Prize money totalling £195,000 has now been distributed since the competition’s inception, and has helped to accelerate a number of international literary careers.
Shortlisted entrants this year were based in the UK, Netherlands, USA and Singapore – underlining Manchester’s status as an international destination for creative writing. Manchester was named a UNESCO City of Literature in 2017.
We experiment every time we set pen to paper, or open up a new file and start writing. This prize seeks to celebrate that and to encourage the risk-takers.

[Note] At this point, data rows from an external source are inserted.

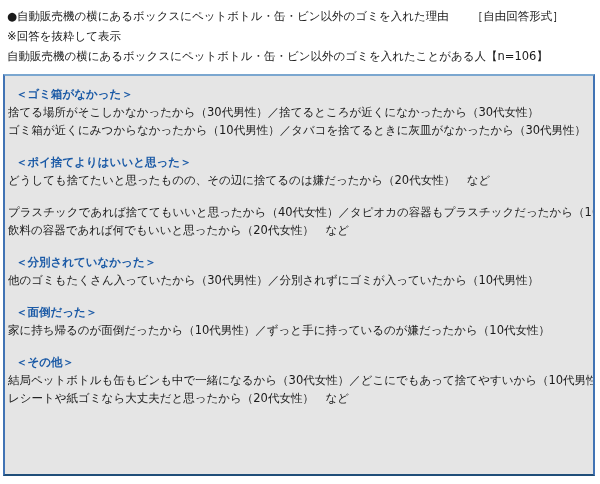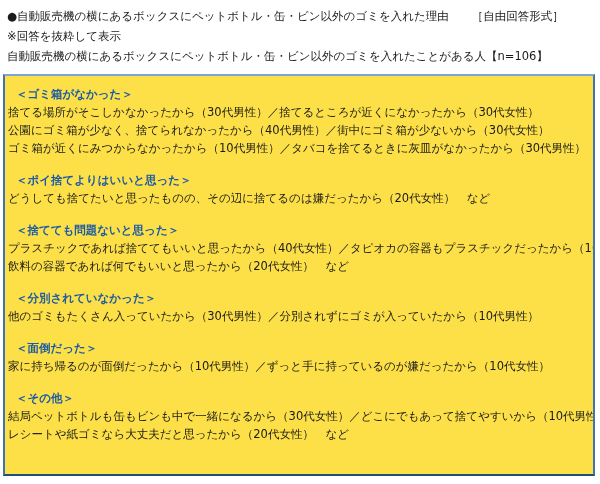--- a/index.html
+++ b/index.html
@@ -26,21 +26,21 @@
   .responses-box {
     box-sizing: border-box;
     margin: 8px 5px 0 3px;
     height: 402px;
     border-top: 2px solid #7ba7d0;
     border-left: 2px solid #4173b4;
     border-right: 2px solid #4173b4;
     border-bottom: 2px solid #1f4e79;
     padding: 9px 4px 4px 3px;
     overflow: hidden;
-    background: #fde047;
+    background: #e5e5e5;
   }
   .section {
     margin-bottom: 14px;
   }
   .section:last-child {
     margin-bottom: 0;
   }
   .section-title {
     font-size: 11.5px;
     line-height: 18px;
@@ -63,31 +63,29 @@
   <div class="top-line">●自動販売機の横にあるボックスにペットボトル・缶・ビン以外のゴミを入れた理由　　［自由回答形式］</div>
   <div class="top-line">※回答を抜粋して表示</div>
   <div class="top-line">自動販売機の横にあるボックスにペットボトル・缶・ビン以外のゴミを入れたことがある人【n=106】</div>
 </div>
 
 <div class="responses-box">
 
   <div class="section">
     <div class="section-title">＜ゴミ箱がなかった＞</div>
     <div class="response-line">捨てる場所がそこしかなかったから（30代男性）／捨てるところが近くになかったから（30代女性）</div>
-    <div class="response-line">公園にゴミ箱が少なく、捨てられなかったから（40代男性）／街中にゴミ箱が少ないから（30代女性）</div>
     <div class="response-line">ゴミ箱が近くにみつからなかったから（10代男性）／タバコを捨てるときに灰皿がなかったから（30代男性）　など</div>
   </div>
 
   <div class="section">
     <div class="section-title">＜ポイ捨てよりはいいと思った＞</div>
     <div class="response-line">どうしても捨てたいと思ったものの、その辺に捨てるのは嫌だったから（20代女性）　など</div>
   </div>
 
   <div class="section">
-    <div class="section-title">＜捨てても問題ないと思った＞</div>
     <div class="response-line">プラスチックであれば捨ててもいいと思ったから（40代女性）／タピオカの容器もプラスチックだったから（10代女性）</div>
     <div class="response-line">飲料の容器であれば何でもいいと思ったから（20代女性）　など</div>
   </div>
 
   <div class="section">
     <div class="section-title">＜分別されていなかった＞</div>
     <div class="response-line">他のゴミもたくさん入っていたから（30代男性）／分別されずにゴミが入っていたから（10代男性）</div>
   </div>
 
   <div class="section">

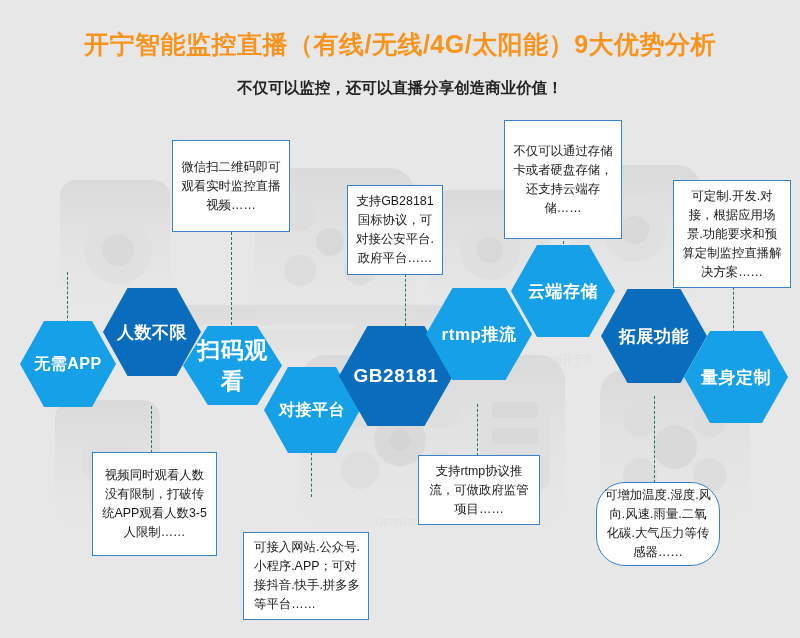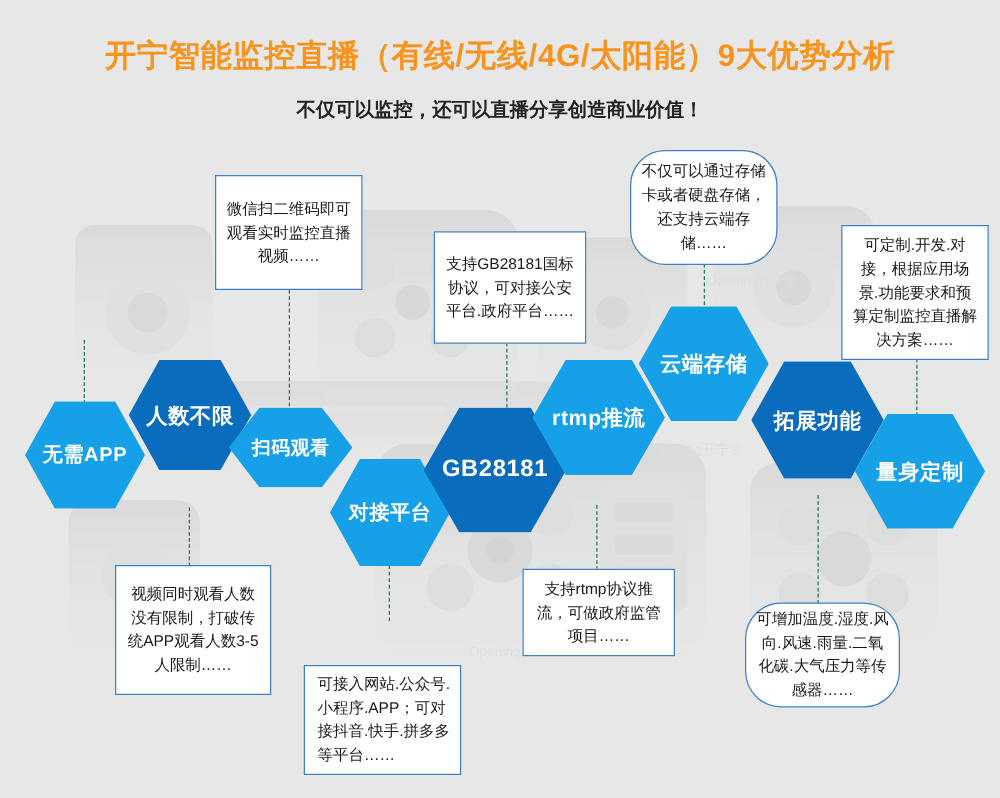--- a/index.html
+++ b/index.html
@@ -177,25 +177,25 @@
   <div class="connector" style="left:477px; top:404px; height:52px;"></div>
   <div class="connector" style="left:563px; top:211px; height:58px;"></div>
   <div class="connector" style="left:654px; top:396px; height:87px;"></div>
   <div class="connector" style="left:733px; top:287px; height:46px;"></div>
 
 
   <div class="callout" style="left:172px; top:140px; width:118px; height:92px;">
     <span>微信扫二维码即可观看实时监控直播视频……</span>
   </div>
 
-  <div class="callout" style="left:347px; top:185px; width:122px; height:90px;">
+  <div class="callout" style="left:347px; top:185px; width:96px; height:90px;">
     <span>支持GB28181国标协议，可对接公安平台.政府平台……</span>
   </div>
 
-  <div class="callout" style="left:504px; top:120px; width:118px; height:92px;border-radius:28px;">
+  <div class="callout" style="left:504px; top:120px; width:118px; height:119px;">
     <span>不仅可以通过存储卡或者硬盘存储，还支持云端存储……</span>
   </div>
 
   <div class="callout" style="left:673px; top:180px; width:118px; height:108px;">
     <span>可定制.开发.对接，根据应用场景.功能要求和预算定制监控直播解决方案……</span>
   </div>
 
   <div class="callout" style="left:92px; top:452px; width:125px; height:104px;text-align:center;">
     <span>视频同时观看人数没有限制，打破传统APP观看人数3-5人限制……</span>
   </div>
@@ -213,21 +213,21 @@
   </div>
 
   <div class="hex light" style="left:20px; top:321px; width:96px; height:86px; font-size:16px;">
     <span>无需APP</span>
   </div>
 
   <div class="hex dark" style="left:103px; top:288px; width:98px; height:88px; font-size:17px;">
     <span>人数不限</span>
   </div>
 
-  <div class="hex light" style="left:183px; top:326px; width:99px; height:64px; font-size:15px;">
+  <div class="hex light" style="left:183px; top:326px; width:99px; height:79px; font-size:23px;">
     <span>扫码观看</span>
   </div>
 
   <div class="hex light" style="left:264px; top:367px; width:96px; height:86px; font-size:16px;">
     <span>对接平台</span>
   </div>
 
   <div class="hex dark" style="left:339px; top:326px; width:114px; height:100px; font-size:19px;">
     <span>GB28181</span>
   </div>

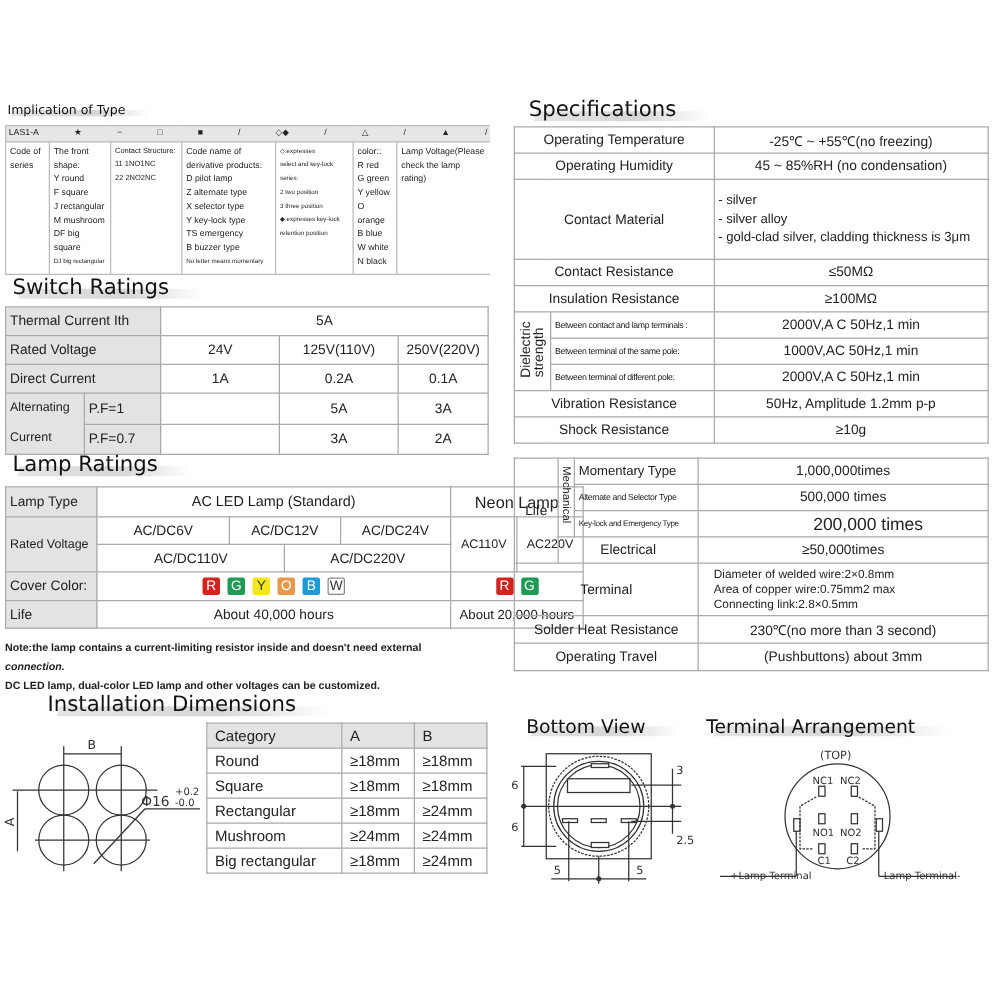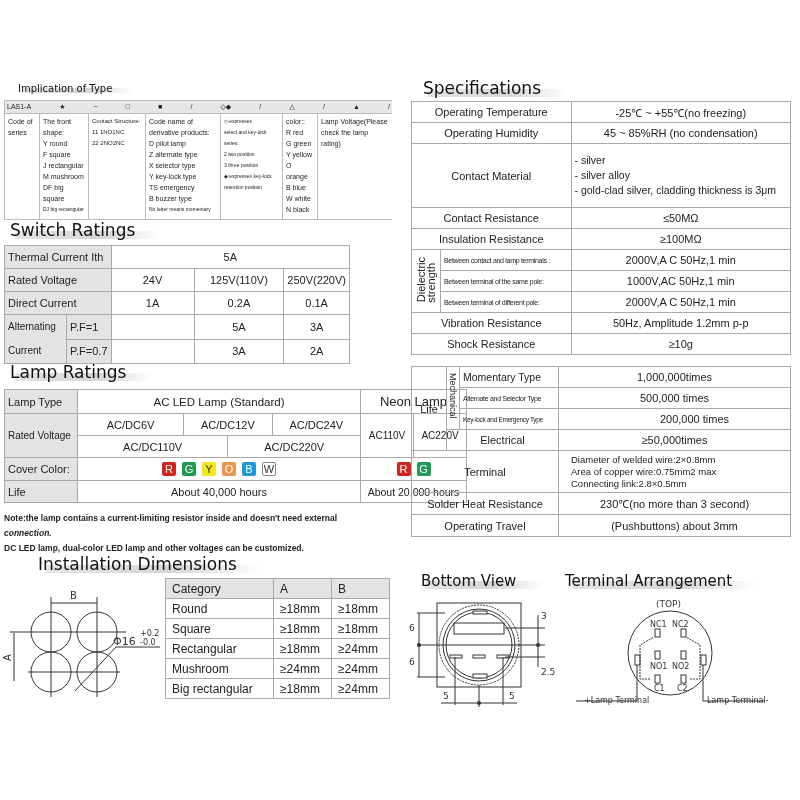--- a/index.html
+++ b/index.html
@@ -25,21 +25,21 @@
   .vert { writing-mode:vertical-rl; transform:rotate(180deg); font-size:11px; display:inline-block; line-height:10px; }
   .vert2 { writing-mode:vertical-rl; font-size:9px; display:inline-block; }
   .badge { display:inline-block; width:14px; height:14px; line-height:14px; border-radius:2px; color:#fff; font-size:11px; margin:0 3px; text-align:center; }
   #inst td { font-size:12px; height:19px; text-align:left; padding:0 6px; }
   #inst tr:first-child td { background:#e3e3e3; }
   .note { position:absolute; font-size:8.5px; font-weight:bold; color:#222; white-space:nowrap; }
 </style>
 </head>
 <body>
 
-<div class="sec-title sm" style="left:18px;top:83px;">Implication of Type</div>
+<div class="sec-title sm" style="left:6px;top:83px;">Implication of Type</div>
 <table id="impl" style="left:4px;top:100px;width:388px;">
   <tbody>
       <tr class="hdr">
     <td colspan="7" style="padding:0;border-right:none;">
       <div style="display:flex;justify-content:space-between;padding:0 2px;">
         <span>LAS1-A</span>
         <span>★</span>
         <span>−</span>
         <span>□</span>
         <span>■</span>
@@ -105,21 +105,21 @@
     </td>
     <td class="big" style="border-right:none;">
       <div>Lamp Voltage(Please</div>
       <div>check the lamp rating)</div>
     </td>
   </tr>
 </tbody>
   </table>
 
 <div class="sec-title" style="left:10px;top:220px;">Switch Ratings</div>
-<table id="sw" style="left:4px;top:245px;width:346px;">
+<table id="sw" style="left:4px;top:245px;width:387px;">
   <tbody>
       <tr>
     <td class="g" colspan="2" style="width:112px;">Thermal Current  Ith</td>
     <td colspan="3">5A</td>
   </tr>
   <tr>
     <td class="g" colspan="2">Rated Voltage</td>
     <td style="width:88px;">24V</td>
     <td style="width:88px;">125V(110V)</td>
     <td>250V(220V)</td>
@@ -249,21 +249,21 @@
     <td rowspan="3" style="width:12px;padding:0;"><span class="vert2">Mechanical</span></td>
     <td class="l" style="width:92px;font-size:10.5px;">Momentary Type</td>
     <td style="font-size:11px;">1,000,000times</td>
   </tr>
   <tr style="height:21px;">
     <td class="l" style="font-size:7px;letter-spacing:-0.3px;">Alternate and Selector Type</td>
     <td style="font-size:11px;">500,000 times</td>
   </tr>
   <tr style="height:21px;">
     <td class="l" style="font-size:6.5px;letter-spacing:-0.3px;">Key-lock and Emergency Type</td>
-    <td style="font-size:11px;padding-left:43px;">200,000 times</td>
+    <td style="font-size:14px;padding-left:43px;">200,000 times</td>
   </tr>
   <tr style="height:21px;">
     <td colspan="2" style="font-size:11px;">Electrical</td>
     <td style="font-size:11px;">≥50,000times</td>
   </tr>
   <tr style="height:42px;">
     <td colspan="3" style="font-size:11px;">Terminal</td>
     <td class="l" style="font-size:9.5px;line-height:12px;padding-left:12px;">
       <div>Diameter of welded wire:2×0.8mm</div>
       <div>Area of copper wire:0.75mm2 max</div>

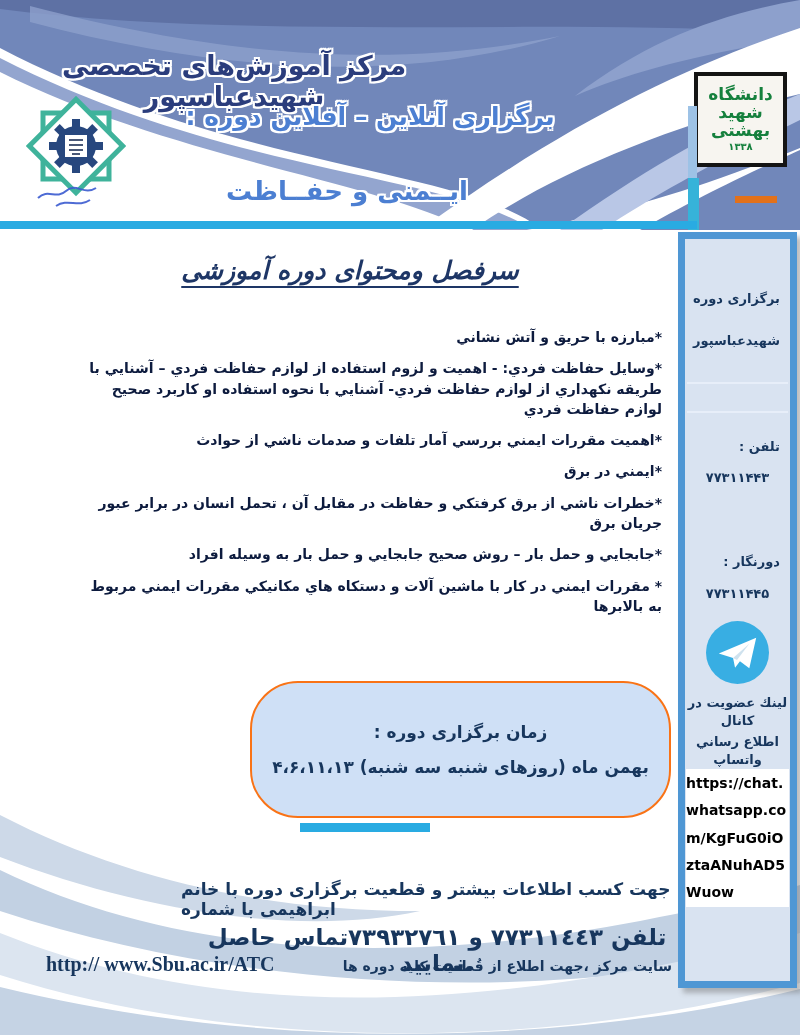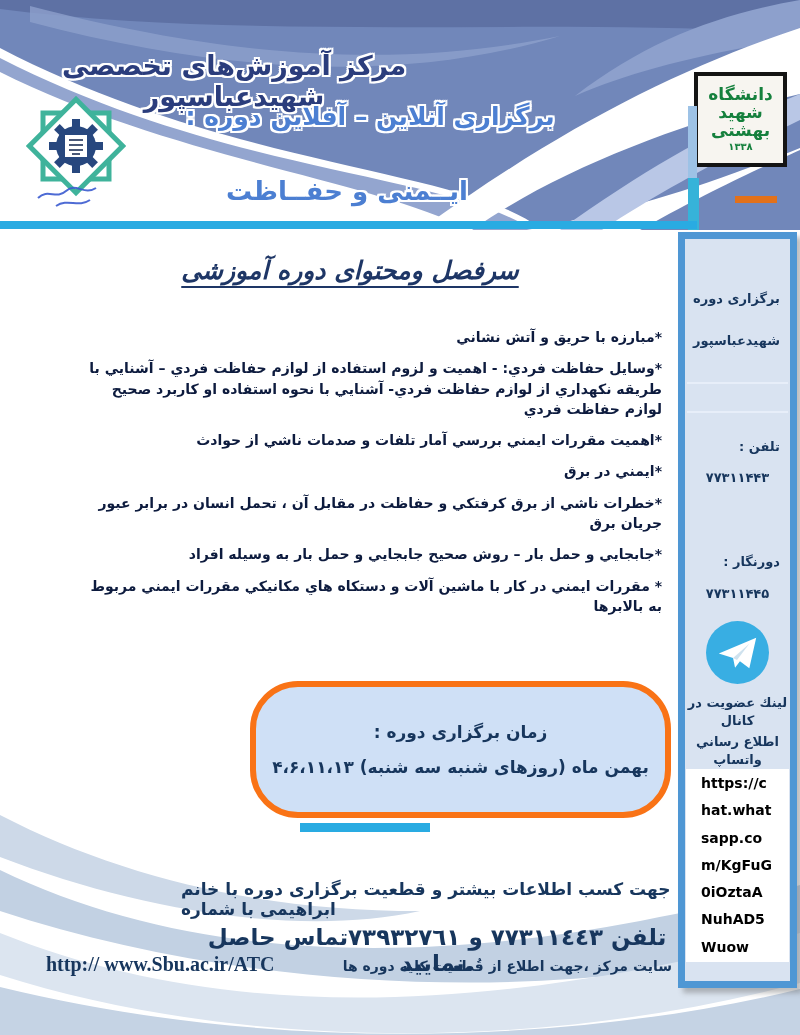--- a/index.html
+++ b/index.html
@@ -35,38 +35,38 @@
   .heading{left:150px;top:256px;width:400px;text-align:center;direction:rtl;
            font-size:25px;font-weight:bold;font-style:italic;color:#1e3666;
            text-decoration:underline;text-underline-offset:7px;}
   .topics{left:72px;top:327px;width:590px;direction:rtl;text-align:right;
           color:#0d1b3e;font-size:14px;font-weight:bold;line-height:1.45;}
   .topics .t{margin-bottom:11px;}
   .pill{background:#cfe0f6;display:flex;flex-direction:column;align-items:center;
         justify-content:center;color:#17365d;font-weight:bold;}
   .code-pill{left:37px;top:606px;width:221px;height:82px;border:3px solid #2d4e91;border-radius:40px;
              font-size:17px;}
-  .date-pill{left:250px;top:681px;width:421px;height:137px;border:6px solid #f97316;border-radius:48px;
+  .date-pill{left:250px;top:681px;width:421px;height:137px;border:2px solid #f97316;border-radius:48px;
              font-size:17px;gap:15px;}
   .cyan-underline{left:300px;top:823px;width:130px;height:9px;background:#29abe2;}
 
   
   .sidebar{left:678px;top:232px;width:119px;height:756px;background:#d9e3f1;
            border:7px solid #4f97d4;box-shadow:5px 5px 5px rgba(110,110,110,.45);z-index:5;}
   .sidebar .in{position:absolute;width:105px;color:#17365d;font-weight:bold;font-size:13px;
                direction:rtl;}
   .sb-right{text-align:right;padding-right:10px;}
   .sb-center{text-align:center;}
   .sb-num{font-size:16px;letter-spacing:1px;text-align:center;}
   .sb-div{position:absolute;left:2px;width:101px;height:2px;background:#e7eef9;}
   .tg{position:absolute;left:21px;}
   .sb-note{font-weight:normal;font-size:13px;line-height:1.4;color:#1c3f77;}
   .sb-url{position:absolute;left:1px;width:103px;background:#ffffff;color:#000;
           font-size:14px;font-weight:bold;line-height:1.95;word-break:break-all;
-          direction:ltr;text-align:left;padding:1px 15px;}
+          direction:ltr;text-align:left;padding:1px 0;}
 
   
   .f-line1{left:181px;top:879px;width:512px;direction:rtl;text-align:left;
            font-size:17px;font-weight:bold;color:#17365d;}
   .f-line2{left:181px;top:924px;width:512px;direction:ltr;text-align:center;
            font-size:23px;font-weight:bold;color:#17365d;}
   .f-link{left:46px;top:953px;font-family:"Liberation Serif",serif;font-size:20px;
           font-weight:bold;color:#17365d;text-decoration:none;}
   .f-note{right:128px;top:958px;direction:rtl;font-size:14px;font-weight:bold;color:#17365d;}
 </style>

Malika Booker, poet and artist, as well as Lecturer at Manchester Writing School, and Chair of the Poetry Prize panel, said: “Time and time again we were drawn back to Momtaza Mehri’s portfolio of poetry. We were struck by the poetics, the ambitions of the poems particularly Amniotica. Here was a distinctive voice both playful and musical that challenges and provokes. Here was a voice that speaks for a nation and constituency whilst also turning our beliefs about poetry on its head. Here was a voice that we wanted to hear more. We kept turning her last page eager to read more. Mehri deservedly both resonated with us and blew us away.”
Chair of judges for the Manchester Fiction Prize, novelist, short story writer and editor of Best British Short Stories, Nicholas Royle, who is also Reader in Creative Writing at Manchester Metropolitan said: “The winning story is the one that we were most excited by. There was some discussion about whether it was fair to give the prize to an experimental story. What would the other writers think? ‘Oh, well, if I’d known you could be experimental…’ But, looking at the shortlisted stories, they are all, to greater and lesser degrees, experiments. One uses reverse chronology. One is so sharply satirical it could have cut itself out of the picture. Others take different kinds of risks. The fact is, we experiment every time we set pen to paper, or open up a new file and start writing. This prize seeks to celebrate that and to encourage the risk-takers.”